Towards long-tailed, multi-label disease classification from chest X-ray: Overview of the CXR-LT challenge
Gregory Holste, Yiliang Zhou, Song Wang, Ajay Jaiswal, Mingquan Lin, Sherry Zhuge, Yuzhe Yang, Dongkyun Kim, Trong-Hieu Nguyen-Mau, Minh-Triet Tran, Jaehyup Jeong, Wongi Park, Jongbin Ryu, Feng Hong, Arsh Verma, Yosuke Yamagishi, Changhyun Kim, Hyeryeong Seo, Myungjoo Kang, Leo Anthony Celi, Zhiyong Lu, Ronald M. Summers, George Shih, Zhangyang Wang, Yifan Peng
TL;DR
The paper tackles the challenge of long-tailed, multi-label disease classification in chest X-rays by releasing the CXR-LT benchmark and a gold-standard test subset, enabling large-scale study of label imbalance and label co-occurrence. It analyzes top-performing solutions from the CXR-LT challenge, identifying common strategies such as high-resolution input, domain-specific pretraining, ensembling, loss re-weighting, and multimodal label representations. The study finds that while the top methods achieve strong overall performance, tail-class accuracy remains a bottleneck and is highly sensitive to labeling noise and distribution shifts between automatic and human annotations. It then outlines practical recommendations and argues for a path toward zero-shot disease classification using vision-language foundation models, which could robustly generalize to unseen findings by leveraging textual label representations and cross-modal learning. Collectively, the work contributes a valuable dataset, an in-depth analysis of competing approaches, and a forward-looking framework for scalable, zero-shot medical image understanding in long-tailed, multi-label contexts.
Abstract
Many real-world image recognition problems, such as diagnostic medical imaging exams, are "long-tailed" $\unicode{x2013}$ there are a few common findings followed by many more relatively rare conditions.

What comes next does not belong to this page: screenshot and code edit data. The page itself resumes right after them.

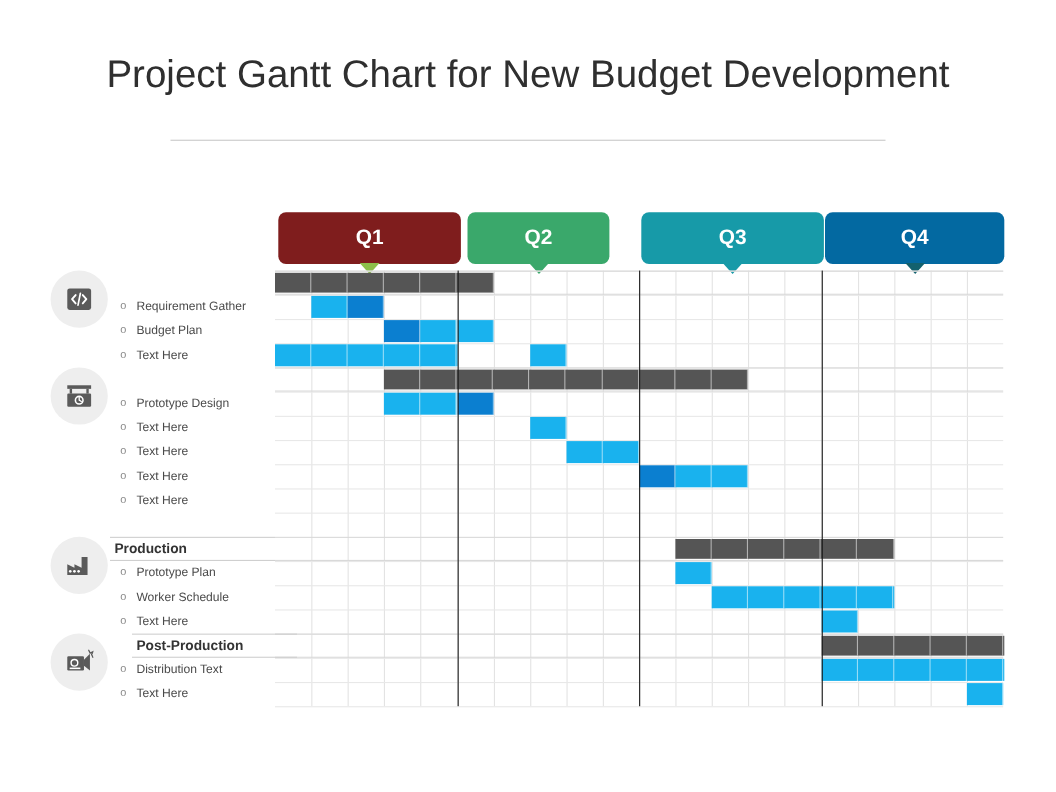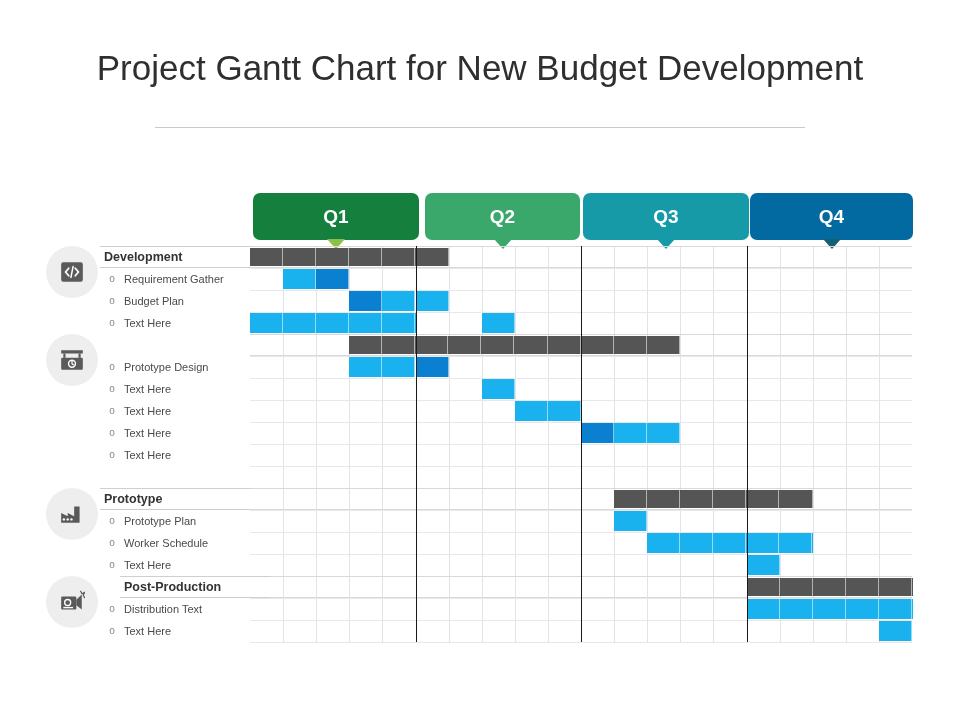--- a/index.html
+++ b/index.html
@@ -192,25 +192,25 @@
   }
   .iconbadge svg { display: block; }
 </style>
 </head>
 <body>
 
 <div class="title">Project Gantt Chart for New Budget Development</div>
 <div class="title-rule"></div>
 
 <div class="quarters" id="quarters">
-    <div class="qtab" style="left: 0px; width: 166px; background: #15803d; color: rgb(255, 255, 255);">
+    <div class="qtab" style="left: 0px; width: 166px; background: #7f1d1d; color: rgb(255, 255, 255);">
       <span>Q1</span>
       <span class="qpointer" style="color: rgb(140, 191, 74);"></span>
     </div>
-    <div class="qtab" style="left: 172px; width: 155px; background: rgb(58, 168, 107); color: rgb(255, 255, 255);">
+    <div class="qtab" style="left: 172px; width: 129px; background: rgb(58, 168, 107); color: rgb(255, 255, 255);">
       <span>Q2</span>
       <span class="qpointer" style="color: rgb(58, 168, 107);"></span>
     </div>
     <div class="qtab" style="left: 330px; width: 166px; background: rgb(23, 154, 168); color: rgb(255, 255, 255);">
       <span>Q3</span>
       <span class="qpointer" style="color: rgb(23, 154, 168);"></span>
     </div>
     <div class="qtab" style="left: 497px; width: 163px; background: #0369a1; color: rgb(255, 255, 255);">
       <span>Q4</span>
       <span class="qpointer" style="color: rgb(19, 97, 110);"></span>
@@ -364,23 +364,20 @@
         <span class="seg" style="left: 33px; width: 33px;"></span>
         <span class="seg" style="left: 66px; width: 33px;"></span>
         <span class="seg" style="left: 99px; width: 33px;"></span>
         <span class="seg" style="left: 132px; width: 33px;"></span>
       </div>
       <div class="bar light" style="left: 629px; width: 33px; top: 375px; height: 20px;">
         <span class="seg" style="left: 0px; width: 33px;"></span>
       </div>
     </div>
   <div class="labelcol" id="labelcol">
-      <div class="row group" style="top: 0px; height: 22px;">
-        <span class="rlabel">Development</span>
-      </div>
       <div class="row task" style="top: 22px; height: 22px;">
         <span class="bullet">o</span>
         <span class="rlabel">Requirement Gather</span>
       </div>
       <div class="row task" style="top: 44px; height: 22px;">
         <span class="bullet">o</span>
         <span class="rlabel">Budget Plan</span>
       </div>
       <div class="row task" style="top: 66px; height: 22px;">
         <span class="bullet">o</span>
@@ -400,21 +397,21 @@
       </div>
       <div class="row task" style="top: 176px; height: 22px;">
         <span class="bullet">o</span>
         <span class="rlabel">Text Here</span>
       </div>
       <div class="row task" style="top: 198px; height: 22px;">
         <span class="bullet">o</span>
         <span class="rlabel">Text Here</span>
       </div>
       <div class="row group" style="top: 242px; height: 22px;">
-        <span class="rlabel">Prototype</span>
+        <span class="rlabel">Production</span>
       </div>
       <div class="row task" style="top: 264px; height: 22px;">
         <span class="bullet">o</span>
         <span class="rlabel">Prototype Plan</span>
       </div>
       <div class="row task" style="top: 286px; height: 22px;">
         <span class="bullet">o</span>
         <span class="rlabel">Worker Schedule</span>
       </div>
       <div class="row task" style="top: 308px; height: 22px;">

In chest radiography, diagnosis is both a long-tailed and multi-label problem, as patients often present with multiple findings simultaneously. While researchers have begun to study the problem of long-tailed learning in medical image recognition, few have studied the interaction of label imbalance and label co-occurrence posed by long-tailed, multi-label disease classification. To engage with the research community on this emerging topic, we conducted an open challenge, CXR-LT, on long-tailed, multi-label thorax disease classification from chest X-rays (CXRs). We publicly release a large-scale benchmark dataset of over 350,000 CXRs, each labeled with at least one of 26 clinical findings following a long-tailed distribution. We synthesize common themes of top-performing solutions, providing practical recommendations for long-tailed, multi-label medical image classification. Finally, we use these insights to propose a path forward involving vision-language foundation models for few- and zero-shot disease classification.